◆ EXERCISE GOAL
Search the material below for "label" and copy every line where it occurs.

◆ EXCERPTED DATA
▽
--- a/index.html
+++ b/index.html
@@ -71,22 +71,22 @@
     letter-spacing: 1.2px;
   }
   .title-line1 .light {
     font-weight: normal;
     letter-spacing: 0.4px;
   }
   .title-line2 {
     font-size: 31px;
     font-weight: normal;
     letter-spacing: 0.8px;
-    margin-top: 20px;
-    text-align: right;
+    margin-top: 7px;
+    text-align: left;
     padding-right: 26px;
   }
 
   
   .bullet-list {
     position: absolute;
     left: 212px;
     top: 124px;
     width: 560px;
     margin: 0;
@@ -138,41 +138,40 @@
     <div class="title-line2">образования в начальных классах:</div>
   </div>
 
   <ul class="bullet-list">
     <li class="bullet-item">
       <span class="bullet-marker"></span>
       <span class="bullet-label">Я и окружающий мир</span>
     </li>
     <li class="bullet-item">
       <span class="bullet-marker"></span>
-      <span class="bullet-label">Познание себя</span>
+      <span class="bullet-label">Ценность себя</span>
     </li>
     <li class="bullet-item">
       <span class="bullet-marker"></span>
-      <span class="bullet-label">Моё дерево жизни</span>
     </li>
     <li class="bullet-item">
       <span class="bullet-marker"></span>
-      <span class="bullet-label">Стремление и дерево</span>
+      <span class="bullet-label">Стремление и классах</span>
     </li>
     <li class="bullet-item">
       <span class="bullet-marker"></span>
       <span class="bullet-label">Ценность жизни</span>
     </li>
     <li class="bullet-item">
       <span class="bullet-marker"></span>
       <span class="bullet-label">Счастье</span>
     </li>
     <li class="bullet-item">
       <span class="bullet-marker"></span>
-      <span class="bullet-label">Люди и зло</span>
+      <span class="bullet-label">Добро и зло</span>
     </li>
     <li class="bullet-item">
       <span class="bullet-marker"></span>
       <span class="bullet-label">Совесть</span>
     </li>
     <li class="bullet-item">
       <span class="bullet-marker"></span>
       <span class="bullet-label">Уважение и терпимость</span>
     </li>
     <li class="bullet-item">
△
▽
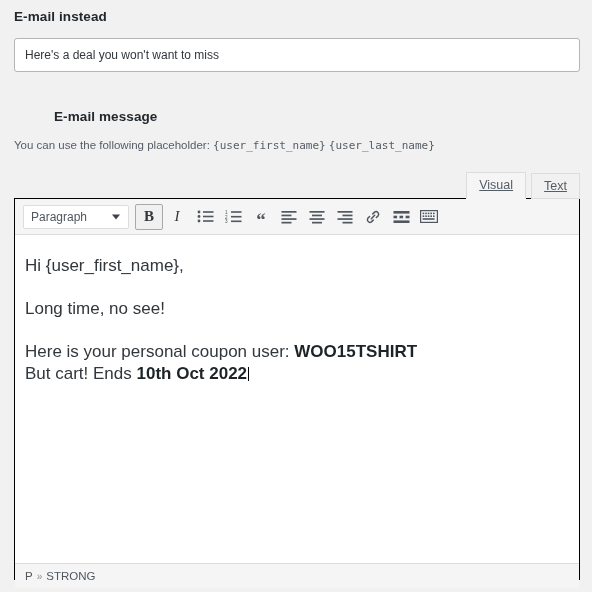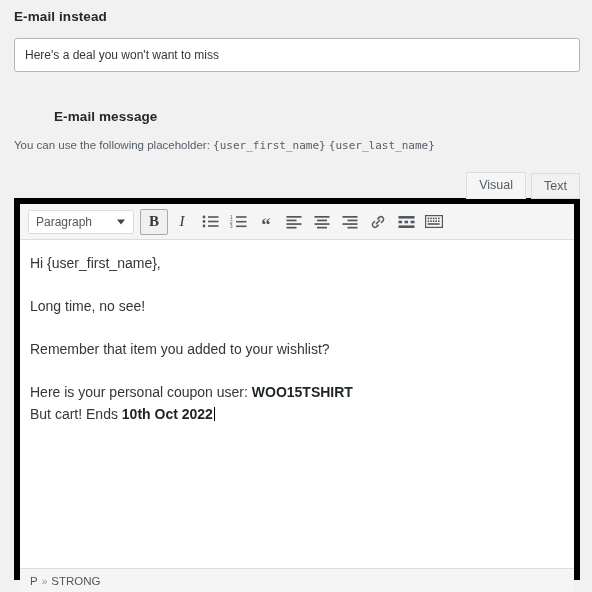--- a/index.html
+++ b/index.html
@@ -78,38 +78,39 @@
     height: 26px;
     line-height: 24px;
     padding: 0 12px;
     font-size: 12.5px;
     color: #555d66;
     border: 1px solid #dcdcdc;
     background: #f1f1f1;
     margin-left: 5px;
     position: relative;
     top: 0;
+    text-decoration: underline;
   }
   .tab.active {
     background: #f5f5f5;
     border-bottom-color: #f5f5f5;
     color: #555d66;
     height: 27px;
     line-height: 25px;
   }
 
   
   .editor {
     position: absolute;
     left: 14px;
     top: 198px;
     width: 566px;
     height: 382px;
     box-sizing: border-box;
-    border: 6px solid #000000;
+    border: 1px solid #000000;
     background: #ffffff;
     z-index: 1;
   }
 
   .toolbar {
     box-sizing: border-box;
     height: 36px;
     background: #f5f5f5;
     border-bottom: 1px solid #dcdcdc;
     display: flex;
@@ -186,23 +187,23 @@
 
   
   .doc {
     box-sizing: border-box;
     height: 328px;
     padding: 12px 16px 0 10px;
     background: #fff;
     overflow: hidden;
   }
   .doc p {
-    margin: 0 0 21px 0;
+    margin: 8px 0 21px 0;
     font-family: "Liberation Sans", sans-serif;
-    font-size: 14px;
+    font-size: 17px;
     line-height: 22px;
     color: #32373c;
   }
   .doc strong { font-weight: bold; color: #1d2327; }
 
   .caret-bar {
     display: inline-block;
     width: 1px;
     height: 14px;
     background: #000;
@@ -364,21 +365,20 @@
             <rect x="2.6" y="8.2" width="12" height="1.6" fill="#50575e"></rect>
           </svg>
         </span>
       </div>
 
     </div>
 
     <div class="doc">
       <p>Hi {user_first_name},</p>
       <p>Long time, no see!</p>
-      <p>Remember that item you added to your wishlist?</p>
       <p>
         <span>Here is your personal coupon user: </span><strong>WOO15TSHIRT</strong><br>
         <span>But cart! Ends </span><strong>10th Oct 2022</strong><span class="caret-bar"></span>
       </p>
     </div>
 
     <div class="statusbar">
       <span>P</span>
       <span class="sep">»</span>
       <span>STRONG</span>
△
▽
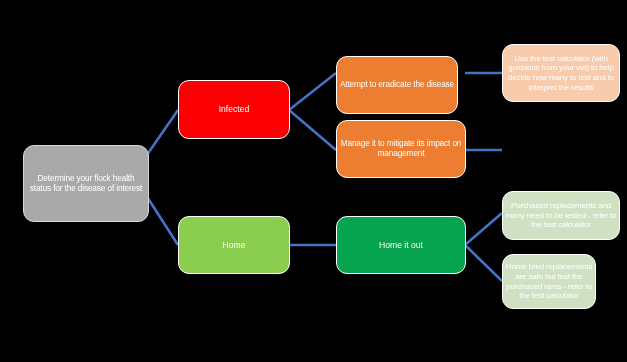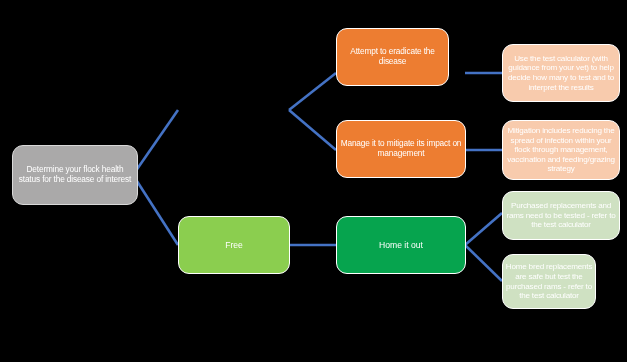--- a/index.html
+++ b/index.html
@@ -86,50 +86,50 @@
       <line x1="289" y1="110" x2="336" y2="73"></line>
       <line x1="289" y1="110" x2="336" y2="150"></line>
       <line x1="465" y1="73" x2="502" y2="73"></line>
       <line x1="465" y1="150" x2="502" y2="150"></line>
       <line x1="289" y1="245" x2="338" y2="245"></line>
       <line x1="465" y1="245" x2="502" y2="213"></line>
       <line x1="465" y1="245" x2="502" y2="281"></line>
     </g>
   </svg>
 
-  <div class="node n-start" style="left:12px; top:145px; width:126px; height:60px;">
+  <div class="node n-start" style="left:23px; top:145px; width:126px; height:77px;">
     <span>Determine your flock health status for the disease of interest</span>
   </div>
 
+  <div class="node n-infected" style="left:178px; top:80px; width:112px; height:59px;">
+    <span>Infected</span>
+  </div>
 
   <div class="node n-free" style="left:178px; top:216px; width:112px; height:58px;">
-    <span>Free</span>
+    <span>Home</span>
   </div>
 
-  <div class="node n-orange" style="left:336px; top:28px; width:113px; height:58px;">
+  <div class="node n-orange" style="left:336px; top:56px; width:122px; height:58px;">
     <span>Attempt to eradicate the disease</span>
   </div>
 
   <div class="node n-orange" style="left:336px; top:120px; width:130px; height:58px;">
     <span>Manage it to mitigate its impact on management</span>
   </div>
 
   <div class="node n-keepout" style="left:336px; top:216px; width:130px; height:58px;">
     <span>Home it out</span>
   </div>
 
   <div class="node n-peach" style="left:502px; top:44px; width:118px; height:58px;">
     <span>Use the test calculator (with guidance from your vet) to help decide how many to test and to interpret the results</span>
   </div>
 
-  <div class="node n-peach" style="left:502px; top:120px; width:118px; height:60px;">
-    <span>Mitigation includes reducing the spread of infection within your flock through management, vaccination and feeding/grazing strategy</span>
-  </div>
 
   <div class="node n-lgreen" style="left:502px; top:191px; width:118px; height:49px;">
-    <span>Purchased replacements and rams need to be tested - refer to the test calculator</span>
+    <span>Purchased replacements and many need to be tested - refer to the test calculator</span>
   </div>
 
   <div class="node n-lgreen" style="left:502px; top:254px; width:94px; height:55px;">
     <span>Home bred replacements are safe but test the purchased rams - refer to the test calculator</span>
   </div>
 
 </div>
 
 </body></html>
△
◆ SOLUTION BELOW
       <span class="bullet-label">Я и окружающий мир</span>
-      <span class="bullet-label">Познание себя</span>
+      <span class="bullet-label">Ценность себя</span>
-      <span class="bullet-label">Моё дерево жизни</span>
-      <span class="bullet-label">Стремление и дерево</span>
+      <span class="bullet-label">Стремление и классах</span>
       <span class="bullet-label">Ценность жизни</span>
       <span class="bullet-label">Счастье</span>
-      <span class="bullet-label">Люди и зло</span>
+      <span class="bullet-label">Добро и зло</span>
       <span class="bullet-label">Совесть</span>
       <span class="bullet-label">Уважение и терпимость</span>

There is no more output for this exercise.